(Beginning of Record excerpts)

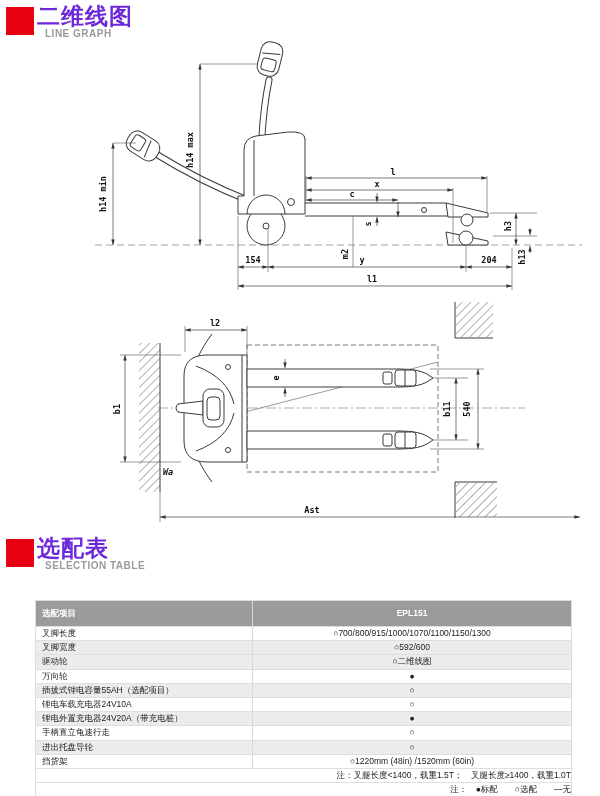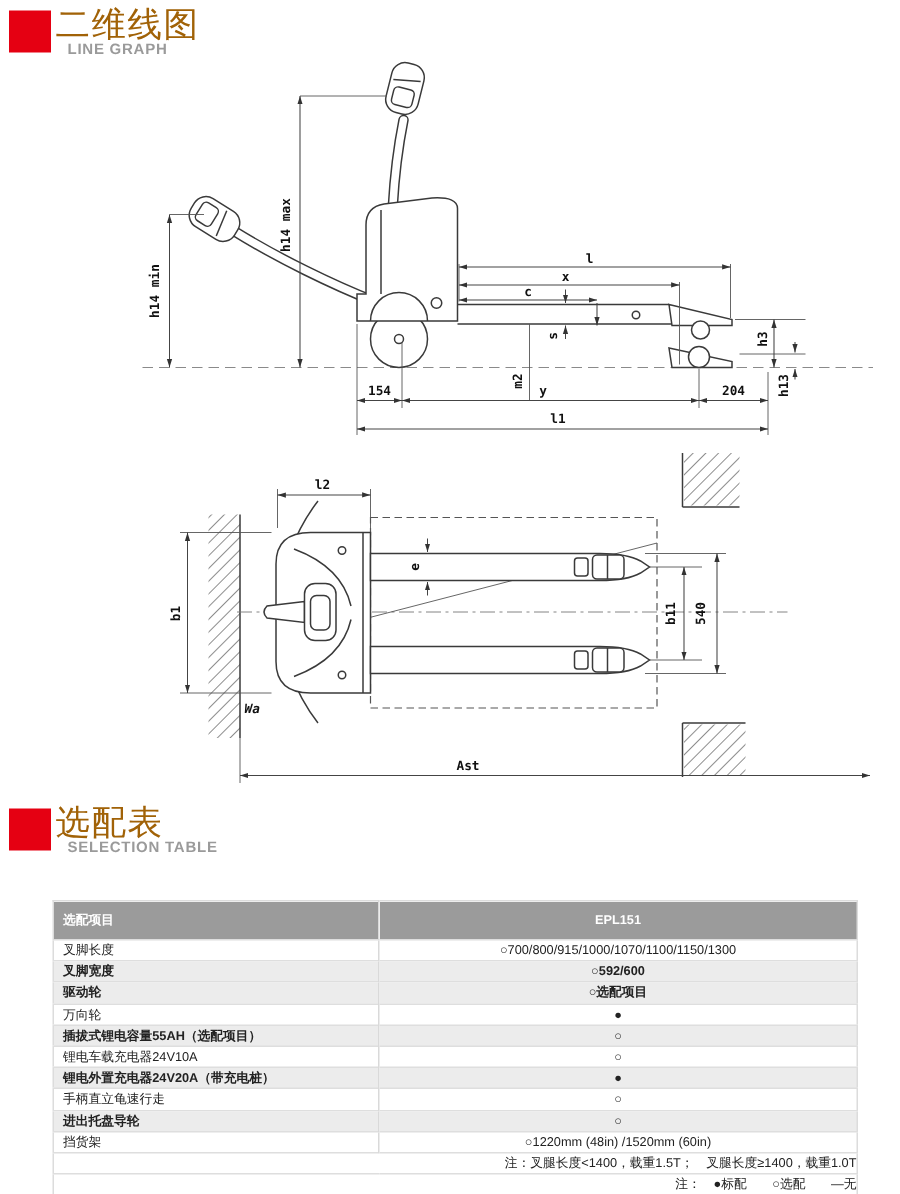--- a/index.html
+++ b/index.html
@@ -1,21 +1,21 @@
 <!DOCTYPE html>
 <html><head>
 <meta charset="utf-8">
 <style>
   html,body{margin:0;padding:0;background:#fff;}
   .page{position:relative;width:600px;height:796px;background:#fff;overflow:hidden;
         font-family:"Liberation Sans","DejaVu Sans",sans-serif;}
   
   .sec{position:absolute;left:0;}
   .sec .sq{position:absolute;left:6px;top:0;width:28px;height:28px;background:#e50012;}
-  .sec .zh{position:absolute;left:37px;top:-6px;font-size:23px;font-weight:normal;color:#a16207;letter-spacing:1px;white-space:nowrap;}
+  .sec .zh{position:absolute;left:37px;top:-6px;font-size:23px;font-weight:bold;color:#6d28d9;letter-spacing:1px;white-space:nowrap;}
   .sec .en{position:absolute;left:45px;top:21px;font-size:10px;font-weight:bold;color:#9a9a9a;letter-spacing:.5px;white-space:nowrap;}
   #sec1{top:7px;} #sec2{top:539px;}
   
   #draw{position:absolute;left:0;top:0;width:600px;height:530px;}
   .ln{stroke:#3a3a3a;stroke-width:1;fill:none;}
   .lnf{stroke:#3a3a3a;stroke-width:1;fill:#fff;}
   .thin{stroke:#555;stroke-width:.6;fill:none;}
   .dim{stroke:#444;stroke-width:.7;fill:none;}
   .dash{stroke:#8a8a8a;stroke-width:.8;stroke-dasharray:7 4;fill:none;}
   .dashr{stroke:#555;stroke-width:.8;stroke-dasharray:5 3;fill:none;}
@@ -23,21 +23,21 @@
   .armo{stroke:#3a3a3a;stroke-width:7;fill:none;stroke-linecap:round;}
   .armi{stroke:#fff;stroke-width:5;fill:none;stroke-linecap:round;}
   #draw text{font:bold 8.5px "DejaVu Sans Mono",monospace;fill:#111;}
   #draw text.it{font-style:italic;}
   
   .seltable{position:absolute;left:35px;top:600px;width:537px;border-collapse:collapse;
             table-layout:fixed;font-size:8.5px;color:#222;border:1px solid #dcdcdc;}
   .seltable td{height:13.2px;padding:0 0 0 6px;line-height:13.2px;white-space:nowrap;overflow:hidden;}
   .seltable td.val{text-align:center;padding:0;}
   .seltable tr.head{background:#9b9b9b;color:#fff;font-weight:bold;height:26px;}
-  .seltable tr.alt{background:#ececec;font-weight:bold;}
+  .seltable tr.alt{background:#ececec;}
   .seltable tr{border-bottom:1px solid #dedede;}
   .seltable td.lab{border-right:1px solid #d9d9d9;width:210px;}
   .seltable tr.note td{padding-left:6px;text-align:right;}
 </style>
 </head>
 <body>
 
 <div class="page">
 
   <div class="sec" id="sec1">
@@ -241,21 +241,21 @@
       <tr>
         <td class="lab">叉脚长度</td>
         <td class="val">○700/800/915/1000/1070/1100/1150/1300</td>
       </tr>
       <tr class="alt">
         <td class="lab">叉脚宽度</td>
         <td class="val">○592/600</td>
       </tr>
       <tr class="alt">
         <td class="lab">驱动轮</td>
-        <td class="val">○选配项目</td>
+        <td class="val">○二维线图</td>
       </tr>
       <tr>
         <td class="lab">万向轮</td>
         <td class="val">●</td>
       </tr>
       <tr class="alt">
         <td class="lab">插拔式锂电容量55AH（选配项目）</td>
         <td class="val">○</td>
       </tr>
       <tr>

(End of Record excerpts)

_What you need to do_
A faithful copy of the data is required: each word kept, each picture omitted.

_Output_
--- a/index.html
+++ b/index.html
@@ -1,21 +1,21 @@
 <!DOCTYPE html>
 <html><head>
 <meta charset="utf-8">
 <style>
   html,body{margin:0;padding:0;background:#fff;}
   .page{position:relative;width:600px;height:796px;background:#fff;overflow:hidden;
         font-family:"Liberation Sans","DejaVu Sans",sans-serif;}
   
   .sec{position:absolute;left:0;}
   .sec .sq{position:absolute;left:6px;top:0;width:28px;height:28px;background:#e50012;}
-  .sec .zh{position:absolute;left:37px;top:-6px;font-size:23px;font-weight:normal;color:#a16207;letter-spacing:1px;white-space:nowrap;}
+  .sec .zh{position:absolute;left:37px;top:-6px;font-size:23px;font-weight:bold;color:#6d28d9;letter-spacing:1px;white-space:nowrap;}
   .sec .en{position:absolute;left:45px;top:21px;font-size:10px;font-weight:bold;color:#9a9a9a;letter-spacing:.5px;white-space:nowrap;}
   #sec1{top:7px;} #sec2{top:539px;}
   
   #draw{position:absolute;left:0;top:0;width:600px;height:530px;}
   .ln{stroke:#3a3a3a;stroke-width:1;fill:none;}
   .lnf{stroke:#3a3a3a;stroke-width:1;fill:#fff;}
   .thin{stroke:#555;stroke-width:.6;fill:none;}
   .dim{stroke:#444;stroke-width:.7;fill:none;}
   .dash{stroke:#8a8a8a;stroke-width:.8;stroke-dasharray:7 4;fill:none;}
   .dashr{stroke:#555;stroke-width:.8;stroke-dasharray:5 3;fill:none;}
@@ -23,21 +23,21 @@
   .armo{stroke:#3a3a3a;stroke-width:7;fill:none;stroke-linecap:round;}
   .armi{stroke:#fff;stroke-width:5;fill:none;stroke-linecap:round;}
   #draw text{font:bold 8.5px "DejaVu Sans Mono",monospace;fill:#111;}
   #draw text.it{font-style:italic;}
   
   .seltable{position:absolute;left:35px;top:600px;width:537px;border-collapse:collapse;
             table-layout:fixed;font-size:8.5px;color:#222;border:1px solid #dcdcdc;}
   .seltable td{height:13.2px;padding:0 0 0 6px;line-height:13.2px;white-space:nowrap;overflow:hidden;}
   .seltable td.val{text-align:center;padding:0;}
   .seltable tr.head{background:#9b9b9b;color:#fff;font-weight:bold;height:26px;}
-  .seltable tr.alt{background:#ececec;font-weight:bold;}
+  .seltable tr.alt{background:#ececec;}
   .seltable tr{border-bottom:1px solid #dedede;}
   .seltable td.lab{border-right:1px solid #d9d9d9;width:210px;}
   .seltable tr.note td{padding-left:6px;text-align:right;}
 </style>
 </head>
 <body>
 
 <div class="page">
 
   <div class="sec" id="sec1">
@@ -241,21 +241,21 @@
       <tr>
         <td class="lab">叉脚长度</td>
         <td class="val">○700/800/915/1000/1070/1100/1150/1300</td>
       </tr>
       <tr class="alt">
         <td class="lab">叉脚宽度</td>
         <td class="val">○592/600</td>
       </tr>
       <tr class="alt">
         <td class="lab">驱动轮</td>
-        <td class="val">○选配项目</td>
+        <td class="val">○二维线图</td>
       </tr>
       <tr>
         <td class="lab">万向轮</td>
         <td class="val">●</td>
       </tr>
       <tr class="alt">
         <td class="lab">插拔式锂电容量55AH（选配项目）</td>
         <td class="val">○</td>
       </tr>
       <tr>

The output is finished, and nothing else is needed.